At the meeting, Georgiadis announced some corrective actions, including emergency funding of €20 million from the Ministry of Finance. Also, €33 million is expected to be transferred from unspent funds from closed budgets. With a change of discount rates on clawback, the clawback on products over 30€ will be reduced by €20 million.

 

Extreme unsustainability 

In an announcement following the meeting, SFEE talked about “minimal improvement in funding for hospital medicines”, adding that “the State funds 2.4 medicines out of 10, while the pharmaceutical industry funds the remaining 7.6.”

“We appreciate the efforts of the Ministry of Health to address the issues in hospitals, noting that it is the first channel that has reached a point of extreme unsustainability, and we stand by his commitments that returns for hospital medicines in 2024 will be lower than those in 2022, which were also extremely high (69%) and must be significantly reduced in the coming years. We also value the efforts to reduce spending and increase the return on investment in medicine,” Himonas underscored.

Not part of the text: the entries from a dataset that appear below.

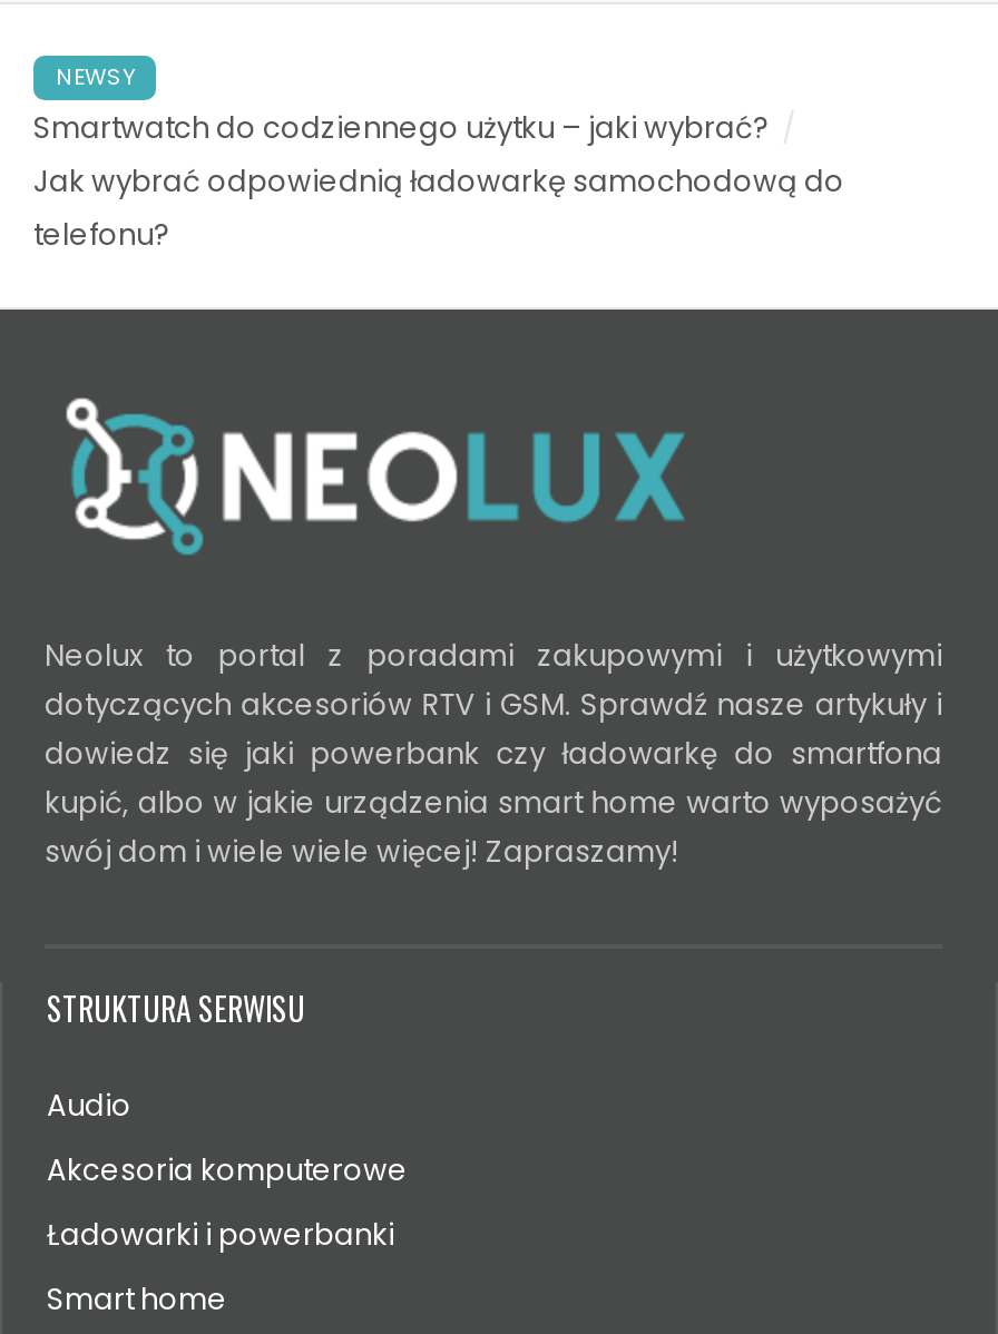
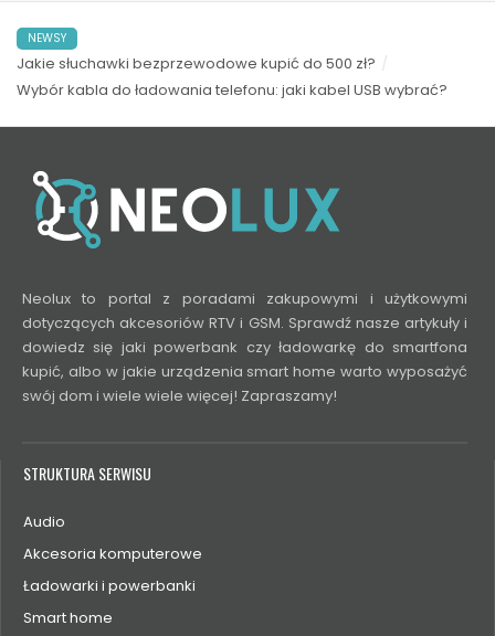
[33,106,844,255] Smartwatch do codziennego użytku – jaki wybrać? | Jak wybrać odpowiednią ładowarkę samochodową do | telefonu? -> [17,53,447,100] Jakie słuchawki bezprzewodowe kupić do 500 zł? | Wybór kabla do ładowania telefonu: jaki kabel USB wybrać?

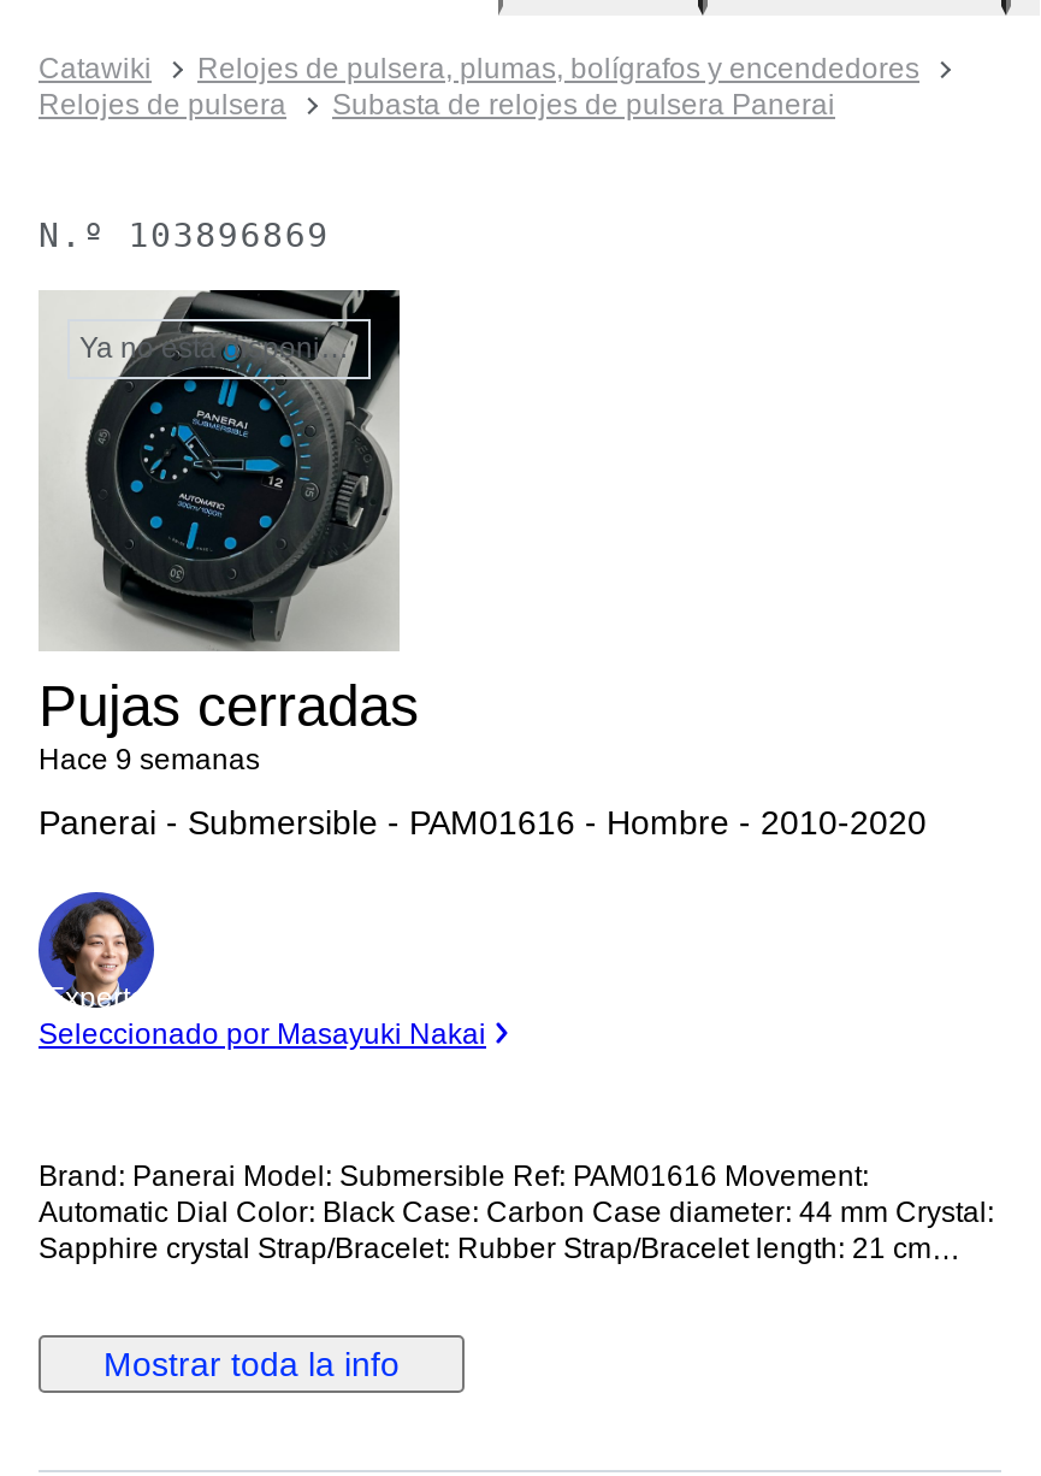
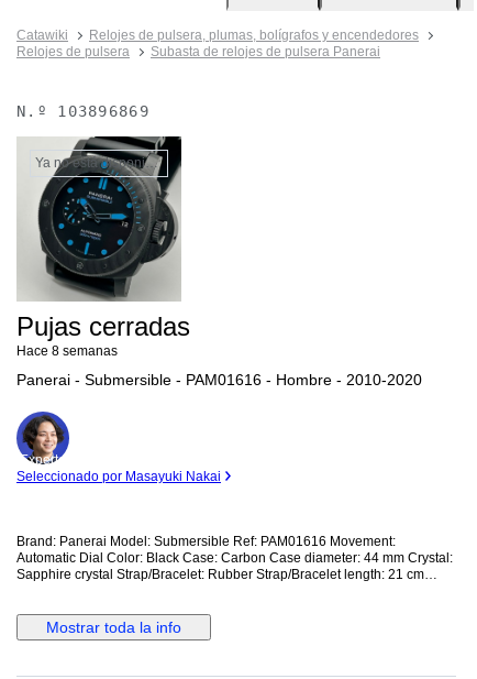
[39,743,260,777] Hace 9 semanas -> [16,343,118,359] Hace 8 semanas

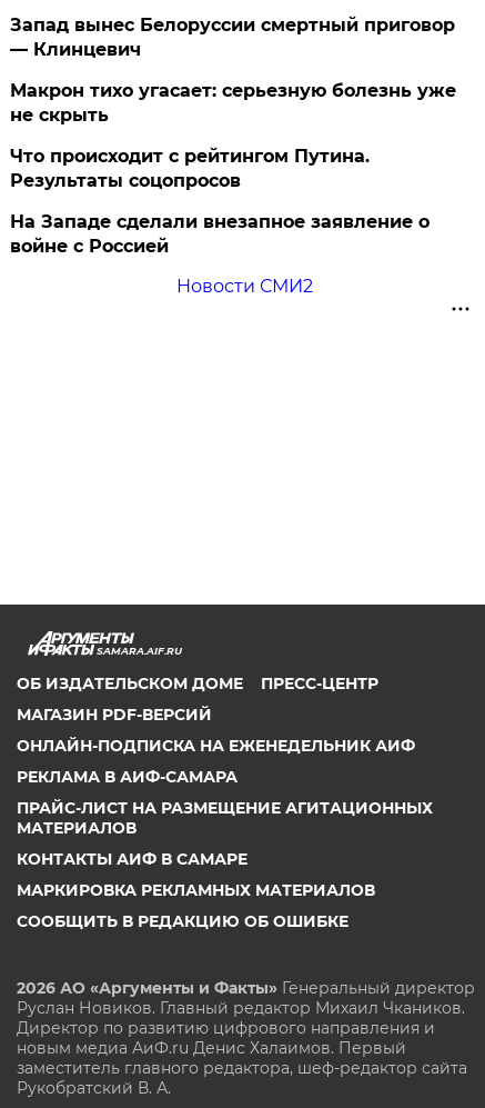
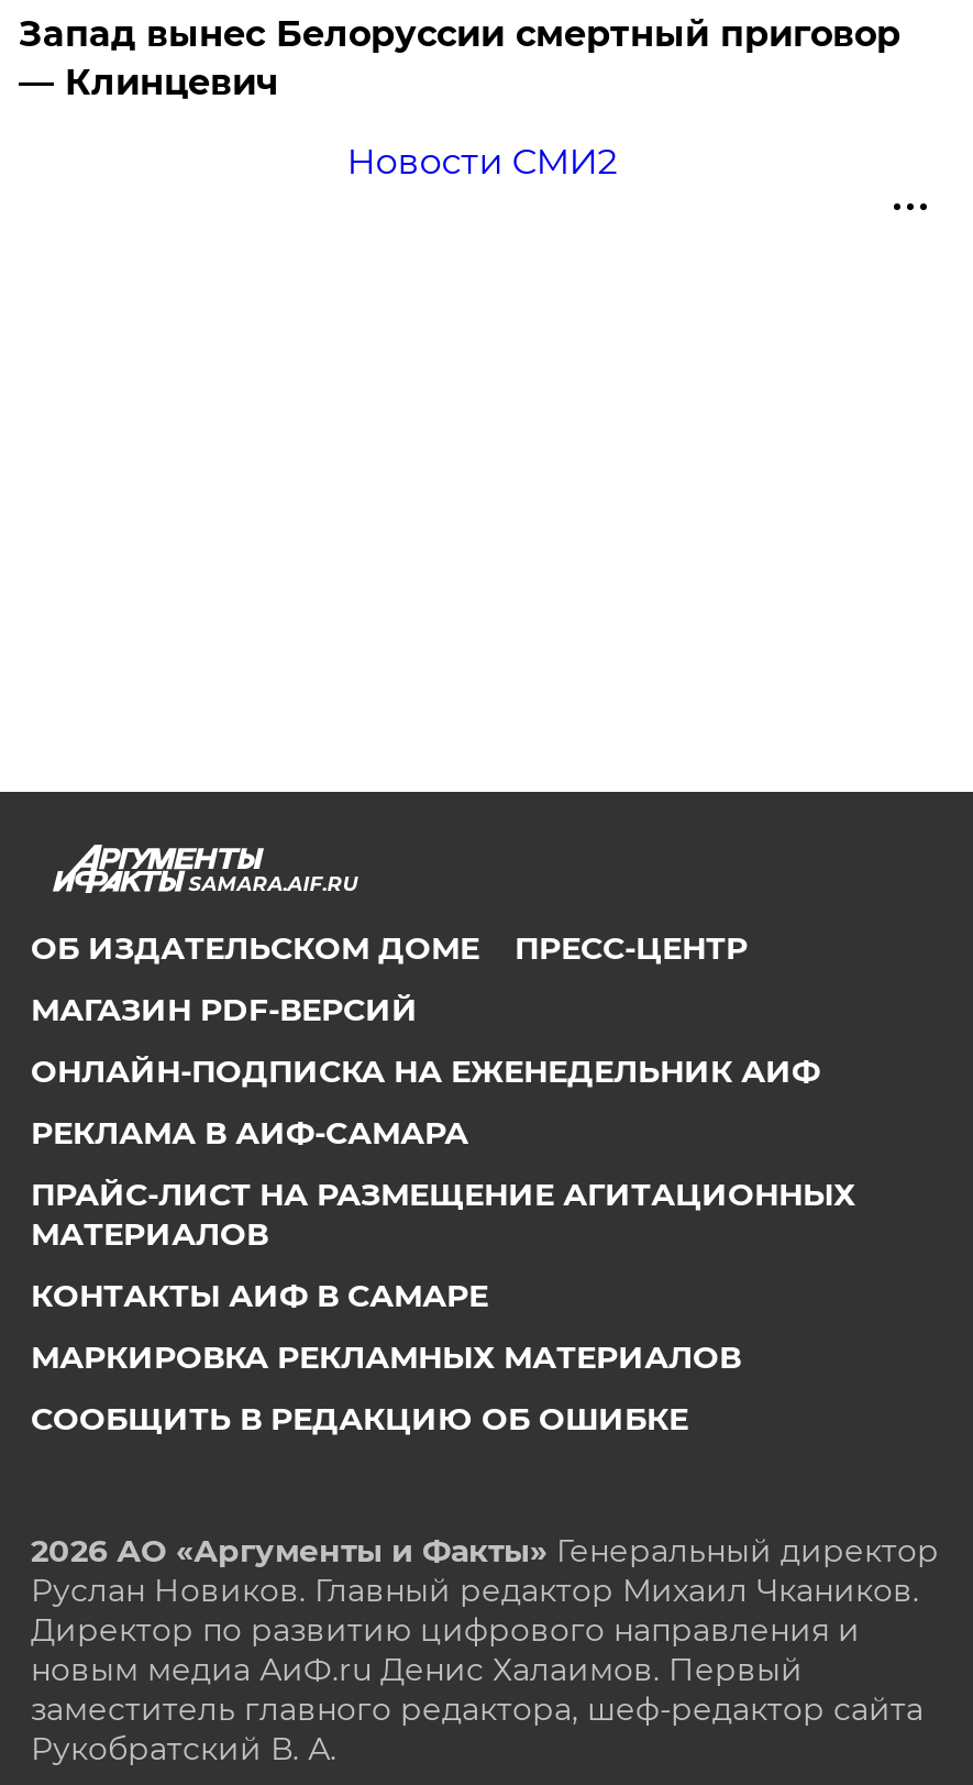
[10,80,457,257] Макрон тихо угасает: серьезную болезнь уже | не скрыть | Что происходит с рейтингом Путина. | Результаты соцопросов | На Западе сделали внезапное заявление о | войне с Россией -> none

However, he added that the serious problem of underfunded pharmaceutical expenditure, the legacy of the MoUs, remains, while significant barriers to patients’ access to new medicines in Greece persist, as the IQVIA study showed.

“To be fair to the current Minister of Health, he is trying to control prescriptions while increasing the efficiency of pharmaceutical investments. However, this is not enough to close the huge funding gap,” Himonas added.

The notes for the second semester of 2023 are expected before the end of November. They will include changes that have resulted from the aforementioned government interventions.

“ situation calls into question patients’ access to existing as well as new innovative therapies, acknowledging that medicine represents only 15% of the total health expenditure across Europe, which makes it necessary for the State to redefine its priorities,” SFEE’s announcement stated.